- [Assigned task]: The answer must be an exact copy of the records, with every picture removed.

(Screenshot and code edit data)
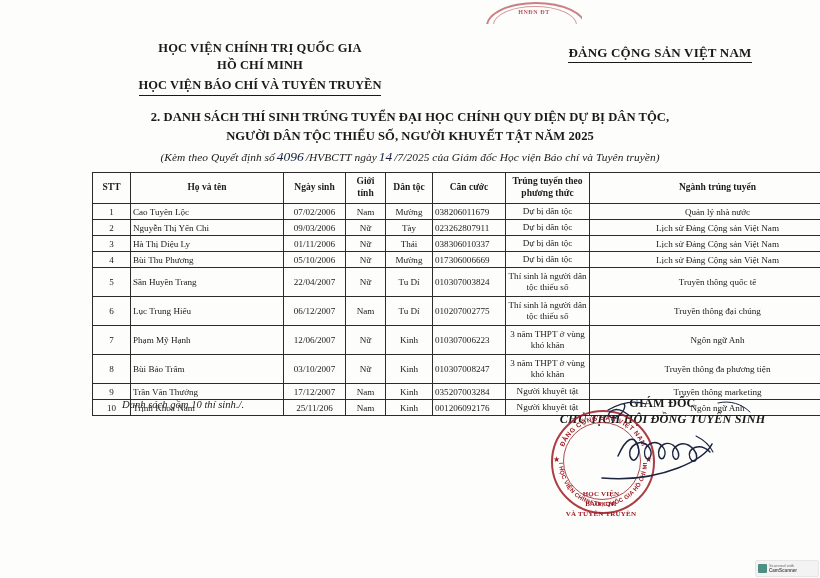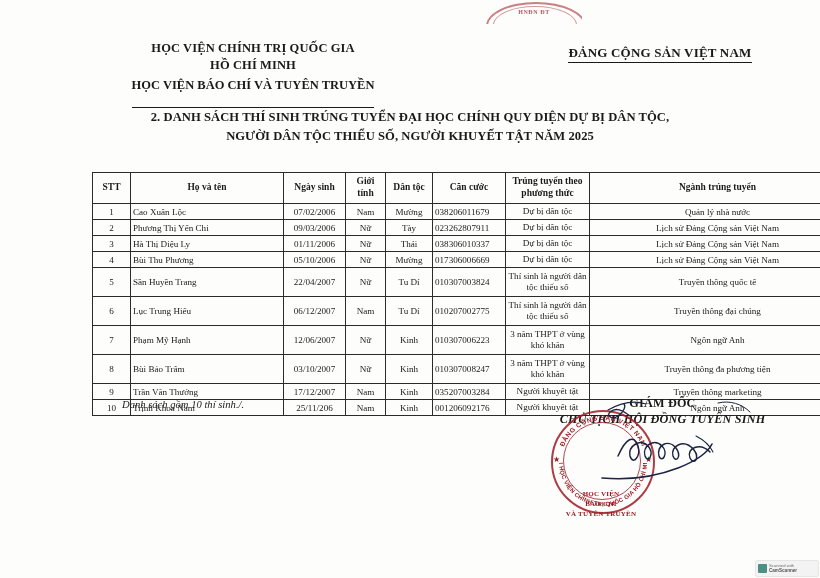"HỌC VIỆN CHÍNH TRỊ QUỐC" .hdr-left { left: 68px -> 75px }
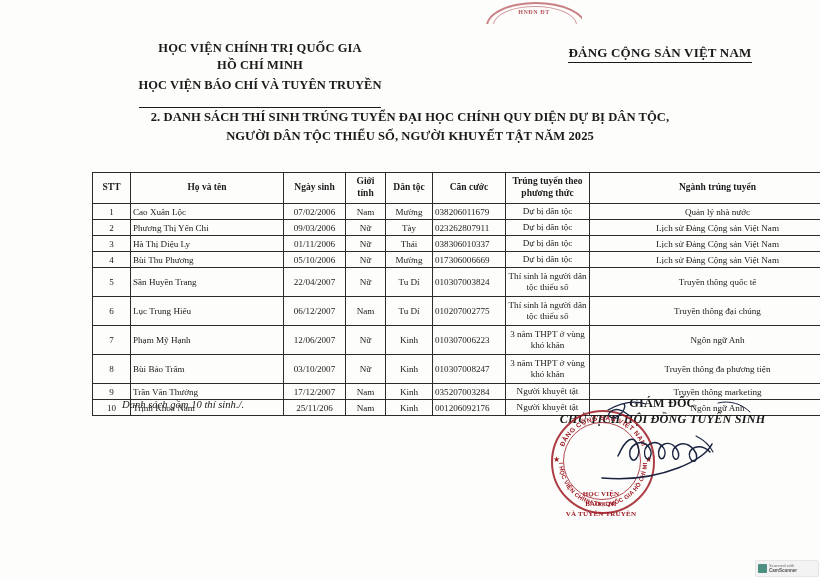"HỌC VIỆN BÁO CHÍ VÀ" .hdr-left .l3 { padding-bottom: 13px -> 1px }
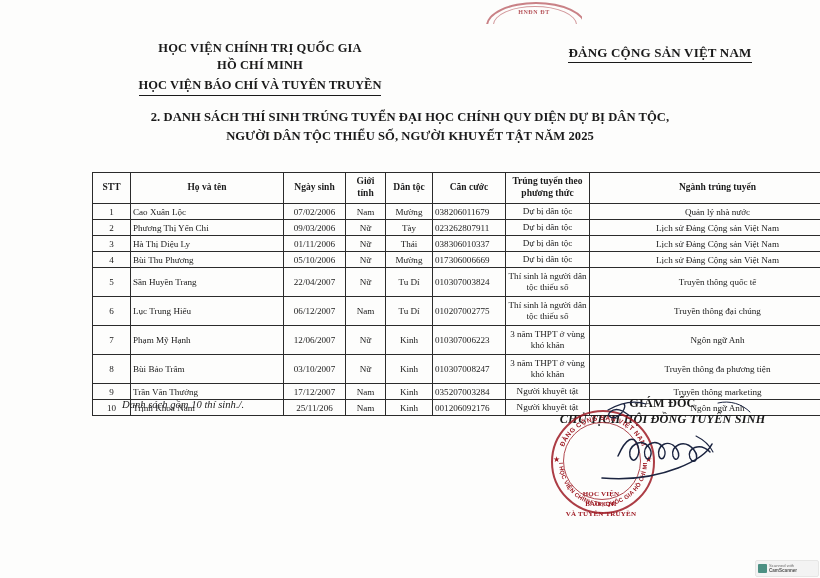"(Kèm theo Quyết định số" div.t3 { html: none -> <div> <span>(Kèm theo Quyết định số</span><span>4096</span><span>/HVBCTT ngày</span><span>14</span><span>/7/2025 của Giám đốc Học viện Báo chí và Tuyên truyền)</span> </div> }
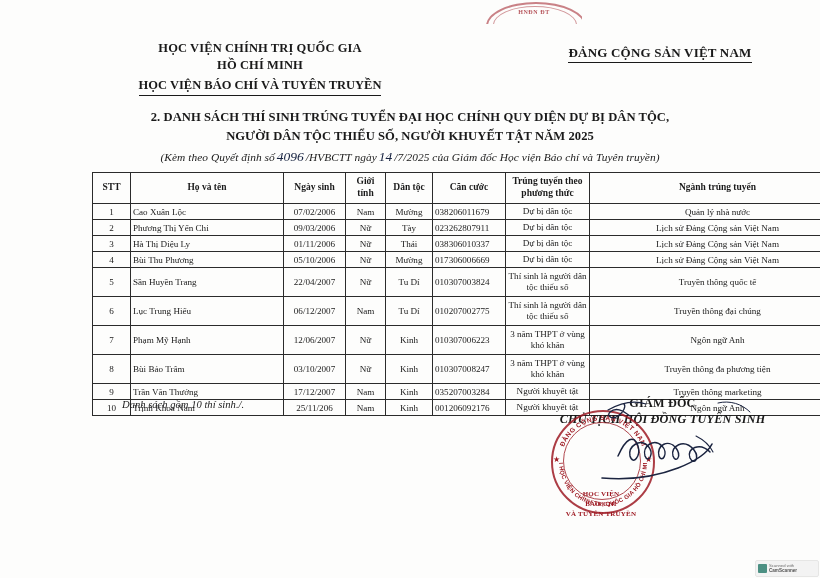"Cao Xuân Lộc" td.c-name { text: Xuân -> Tuyên }
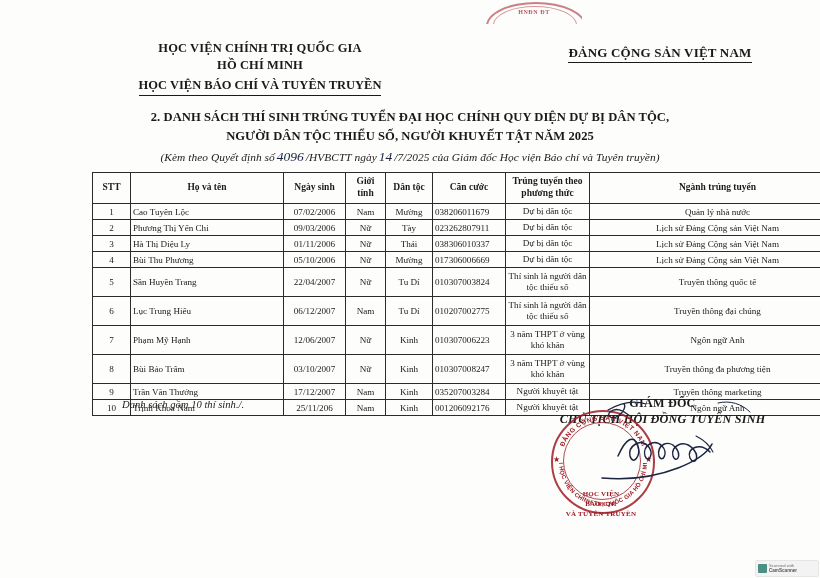"Phương Thị Yến Chi" td.c-name { text: Phương -> Nguyễn }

- [Answer to the problem]:
"HỌC VIỆN CHÍNH TRỊ QUỐC" .hdr-left { left: 68px -> 75px }
"HỌC VIỆN BÁO CHÍ VÀ" .hdr-left .l3 { padding-bottom: 13px -> 1px }
"(Kèm theo Quyết định số" div.t3 { html: none -> <div> <span>(Kèm theo Quyết định số</span><span>4096</span><span>/HVBCTT ngày</span><span>14</span><span>/7/2025 của Giám đốc Học viện Báo chí và Tuyên truyền)</span> </div> }
"Cao Xuân Lộc" td.c-name { text: Xuân -> Tuyên }
"Phương Thị Yến Chi" td.c-name { text: Phương -> Nguyễn }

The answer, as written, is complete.